● Instructions to follow
If a line holds the word "vychází", copy it from the entries.

[Detected change data]

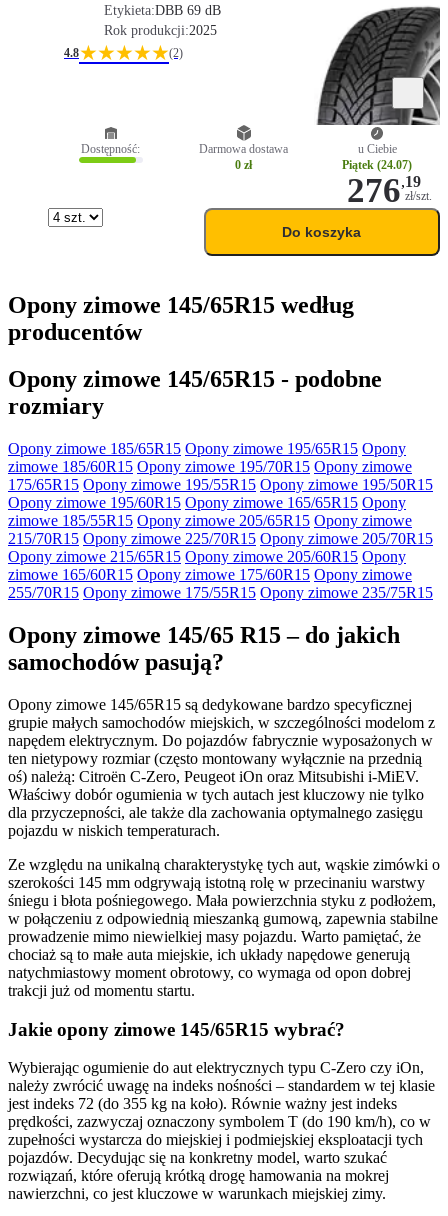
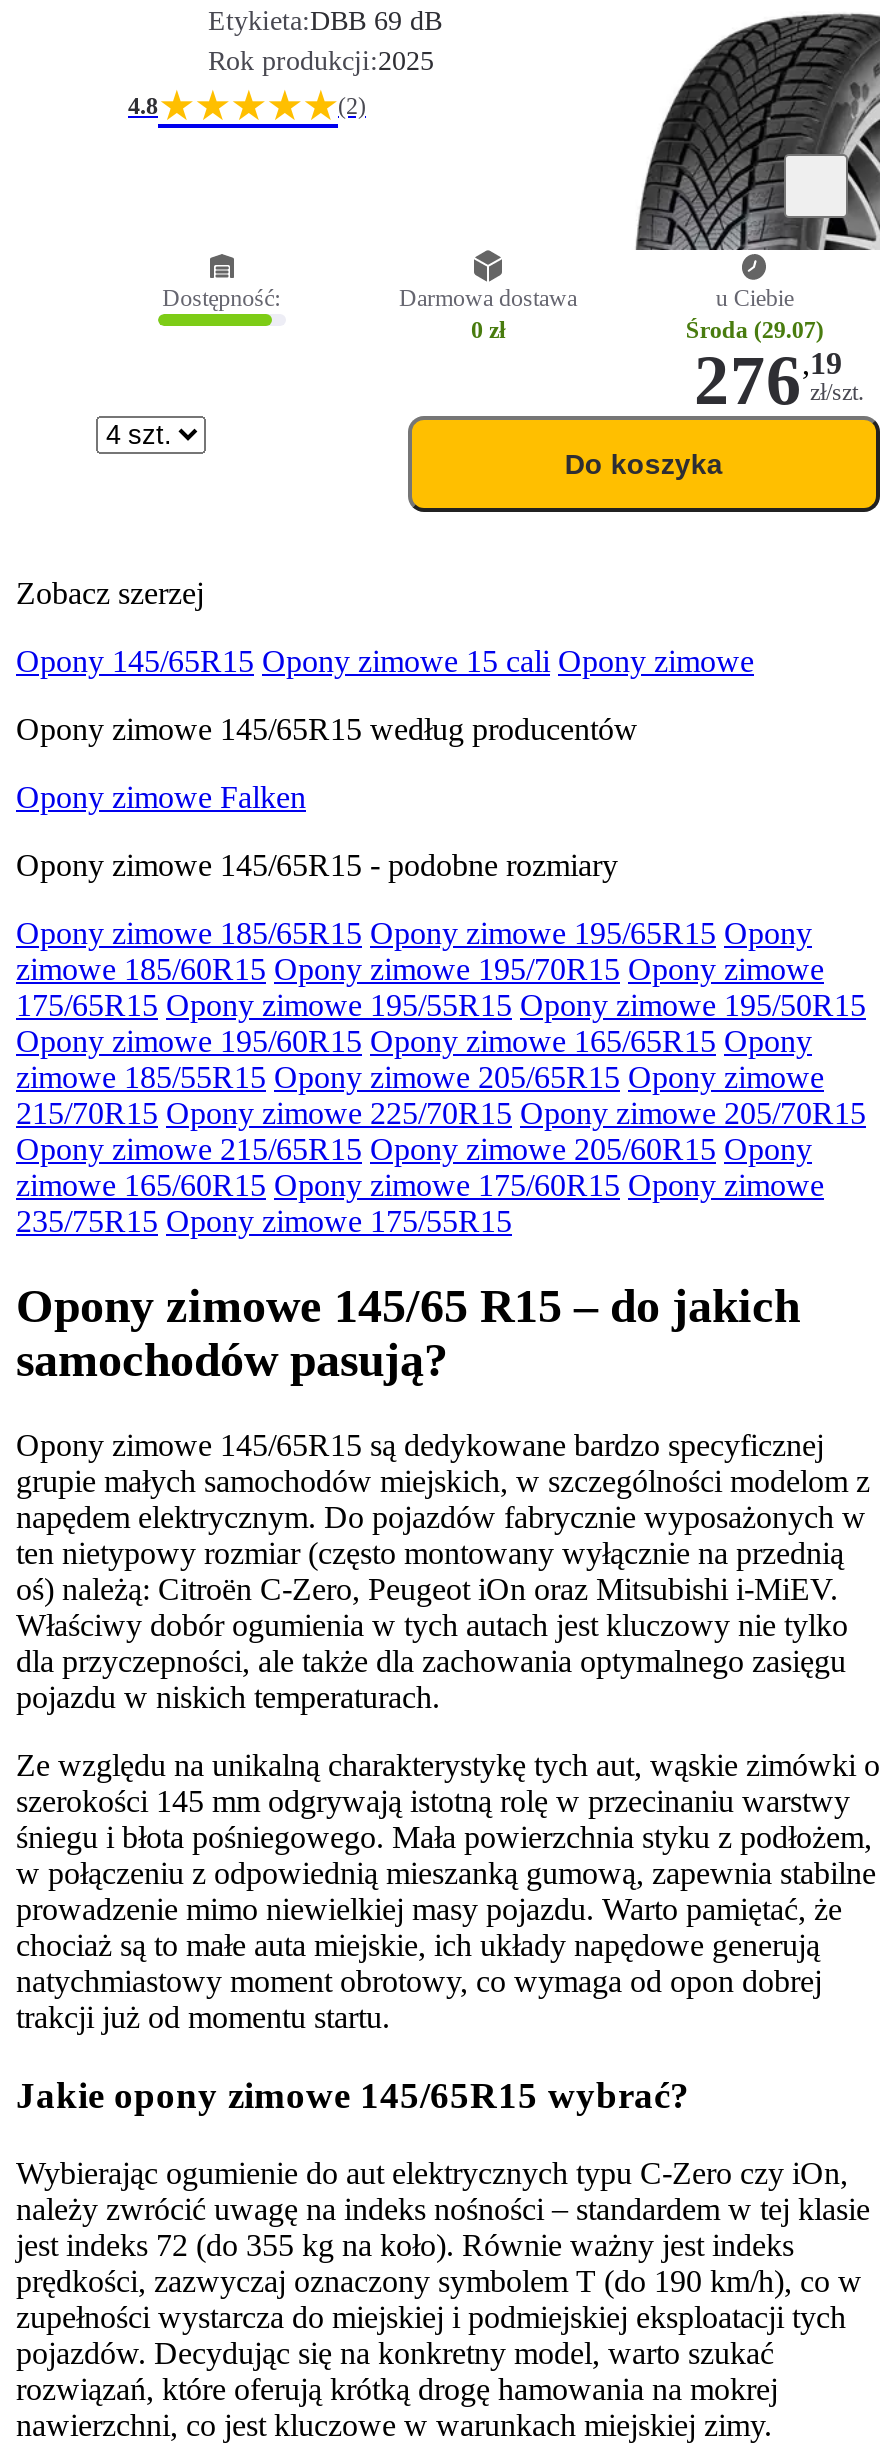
- Piątek (24.07)
+ Środa (29.07)

- Opony zimowe 145/65R15 według
- producentów
- Opony zimowe 145/65R15 - podobne
- rozmiary
+ Zobacz szerzej
+ Opony 145/65R15 Opony zimowe 15 cali Opony zimowe
+ Opony zimowe 145/65R15 według producentów
+ Opony zimowe Falken
+ Opony zimowe 145/65R15 - podobne rozmiary

- 255/70R15 Opony zimowe 175/55R15 Opony zimowe 235/75R15
+ 235/75R15 Opony zimowe 175/55R15
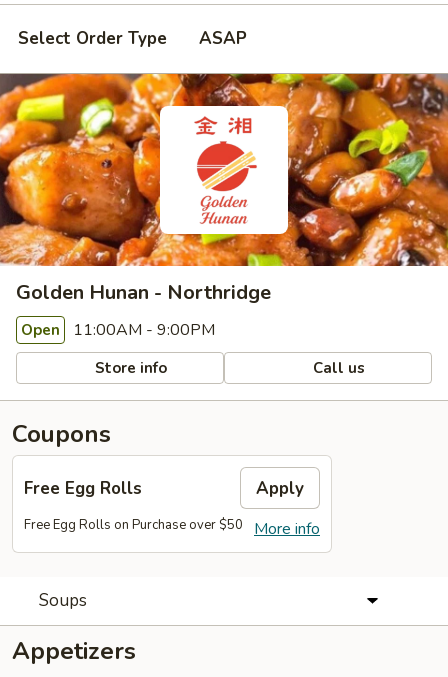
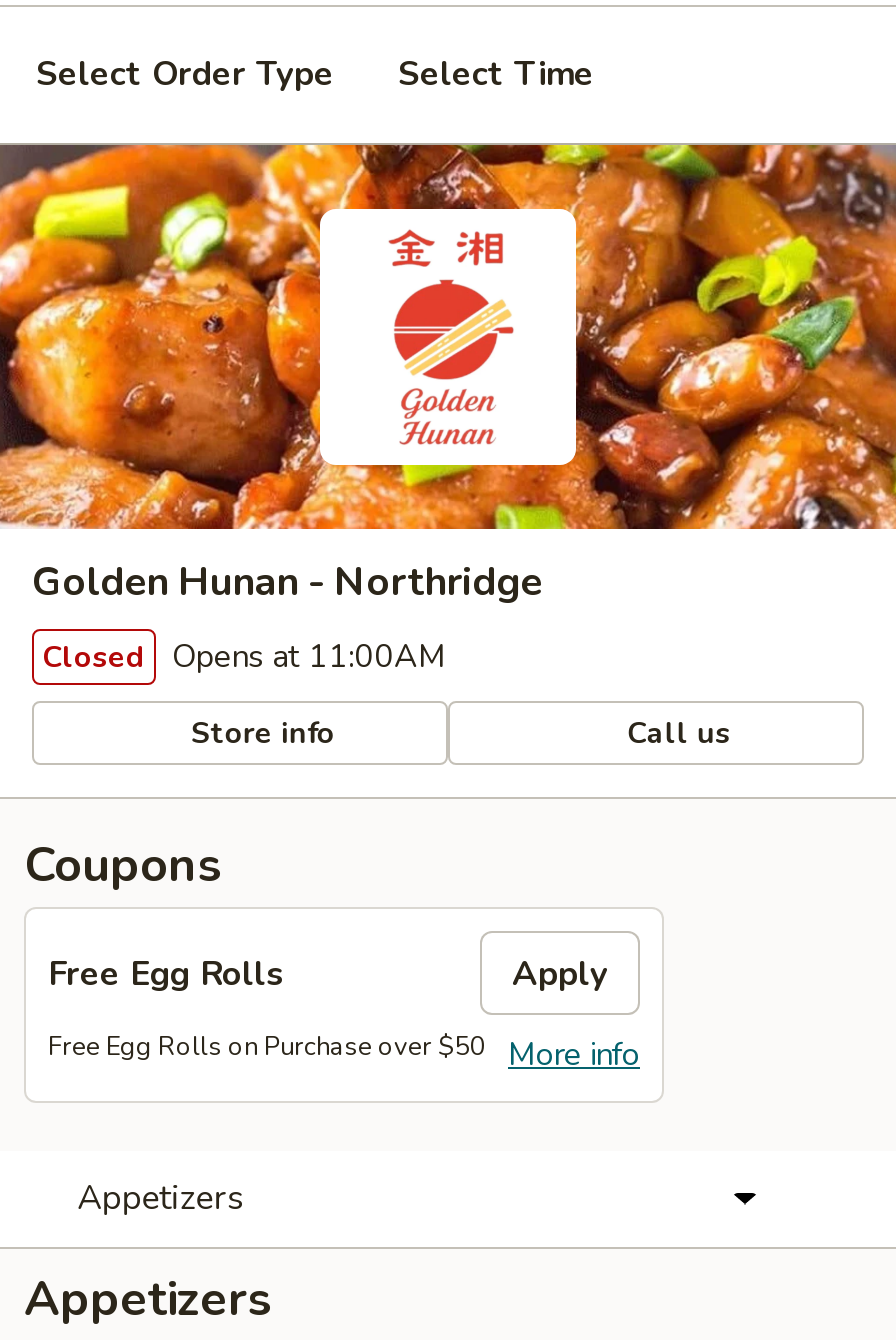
- ASAP
+ Select Time

- Open 11:00AM - 9:00PM
+ Closed Opens at 11:00AM

- Soups
+ Appetizers
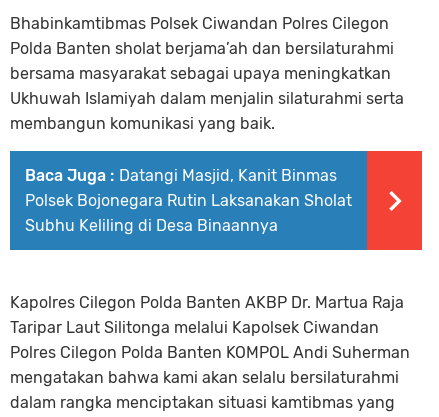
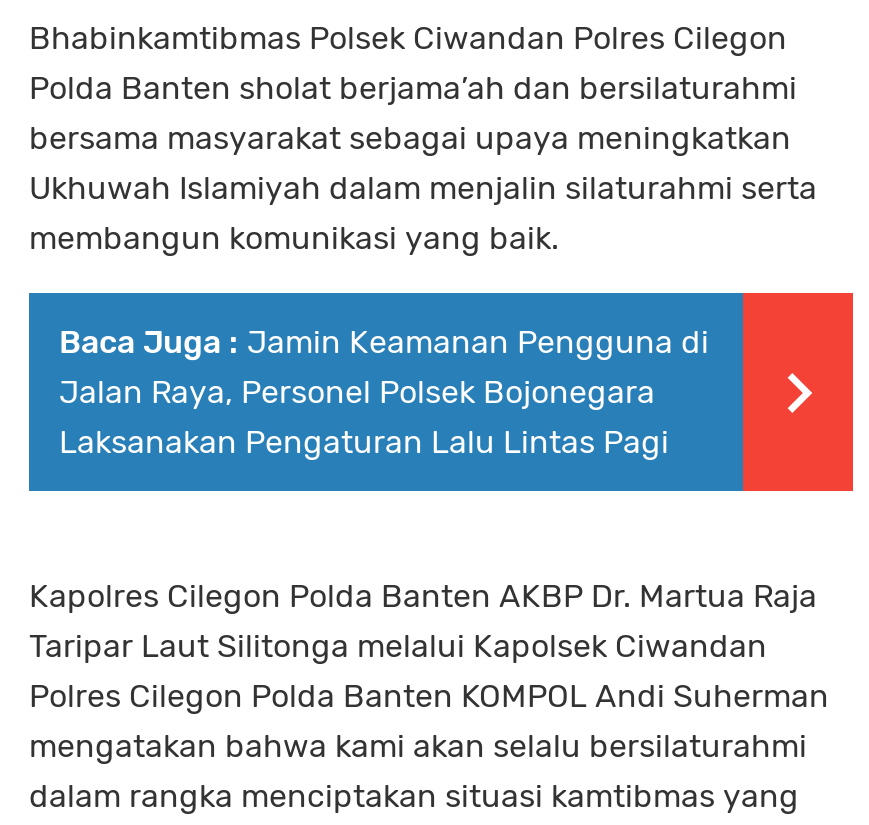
- Baca Juga : Datangi Masjid, Kanit Binmas
- Polsek Bojonegara Rutin Laksanakan Sholat
- Subhu Keliling di Desa Binaannya
+ Baca Juga : Jamin Keamanan Pengguna di
+ Jalan Raya, Personel Polsek Bojonegara
+ Laksanakan Pengaturan Lalu Lintas Pagi
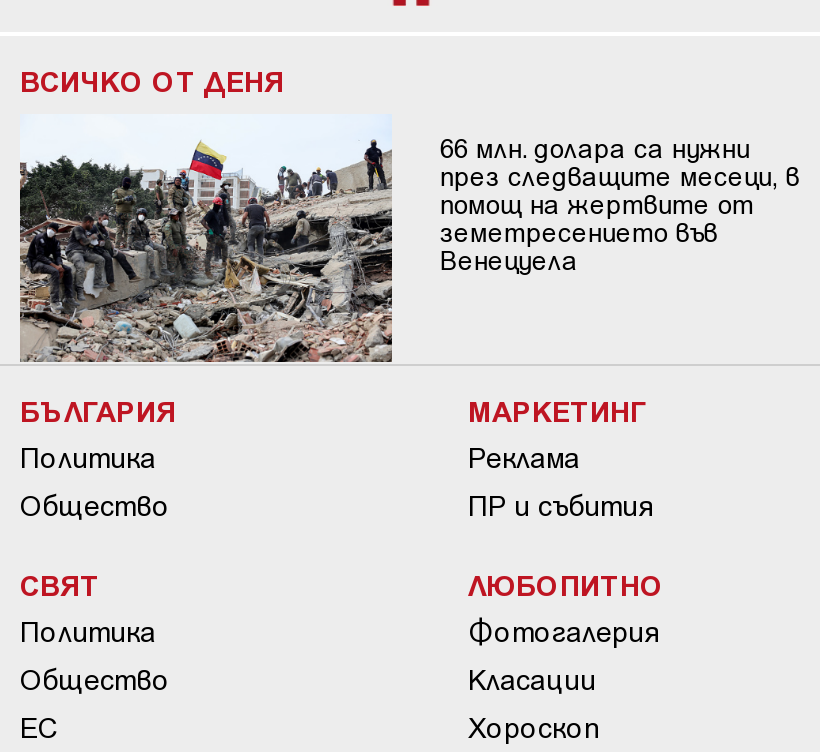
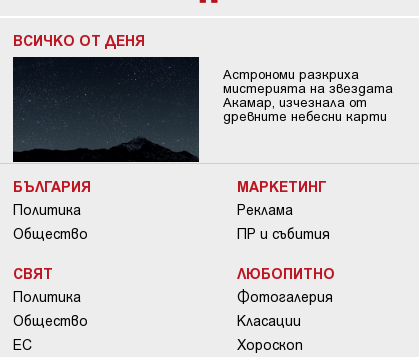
- [image]
- 66 млн. долара са нужни
- през следващите месеци, в
- помощ на жертвите от
- земетресението във
- Венецуела
+ [image]
+ Астрономи разкриха
+ мистерията на звездата
+ Акамар, изчезнала от
+ древните небесни карти
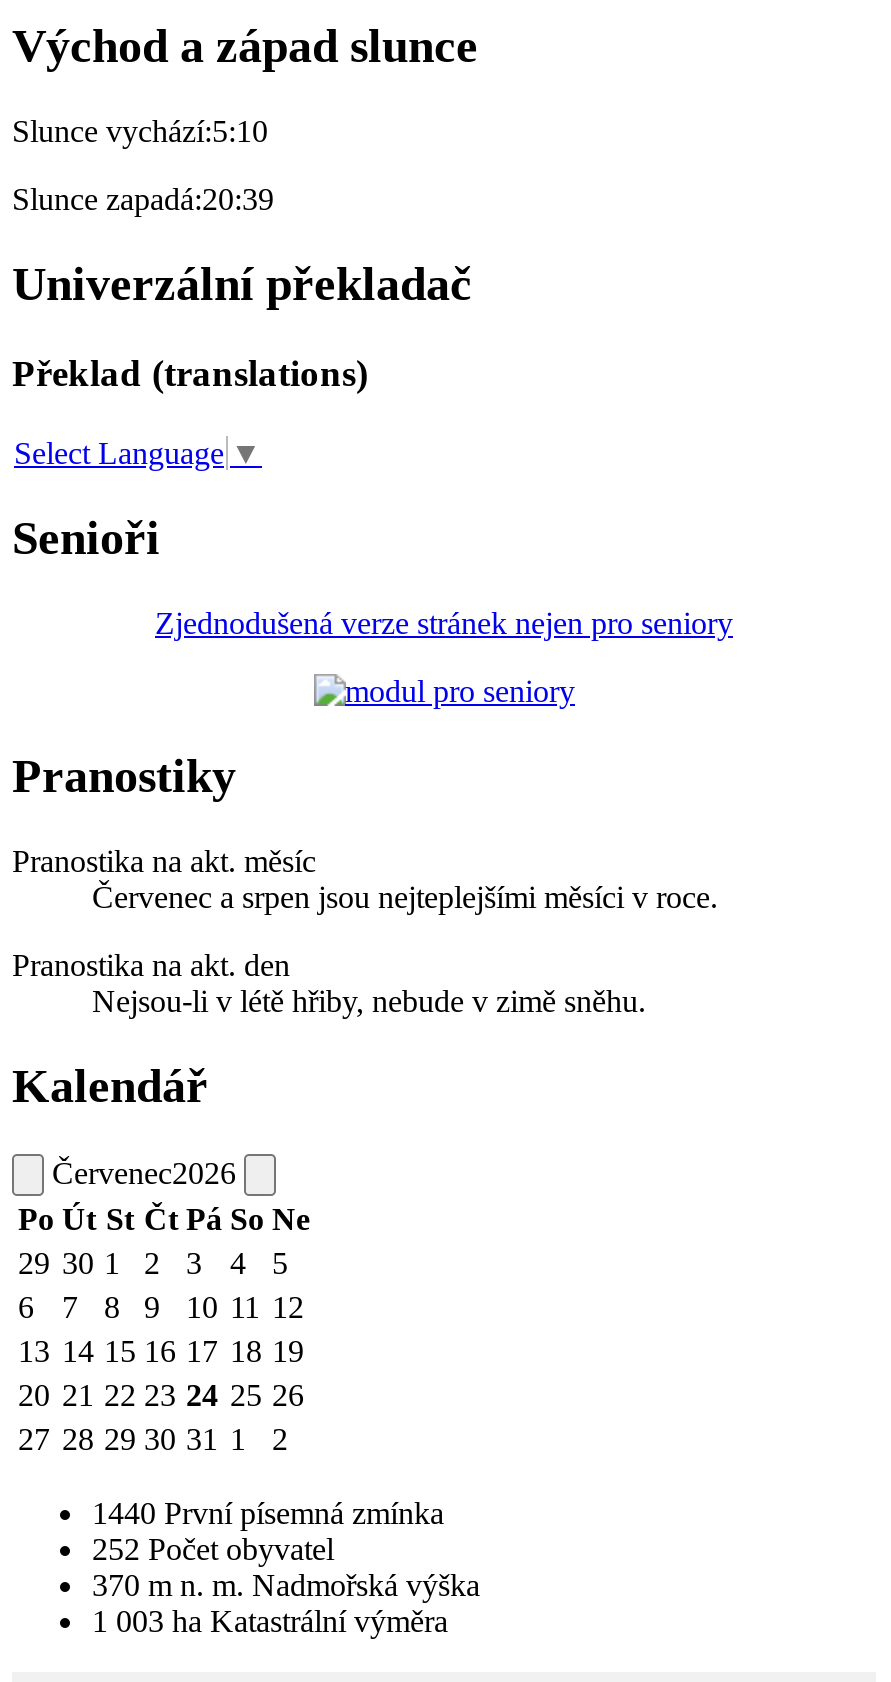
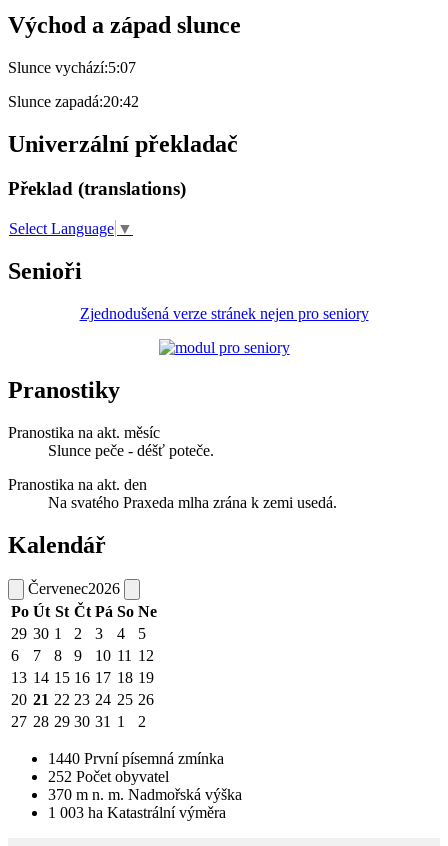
- Slunce vychází:5:10
+ Slunce vychází:5:07

- Slunce zapadá:20:39
+ Slunce zapadá:20:42

- Červenec a srpen jsou nejteplejšími měsíci v roce.
+ Slunce peče - déšť poteče.

- Nejsou-li v létě hřiby, nebude v zimě sněhu.
+ Na svatého Praxeda mlha zrána k zemi usedá.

● Response to this task
- Slunce vychází:5:10
+ Slunce vychází:5:07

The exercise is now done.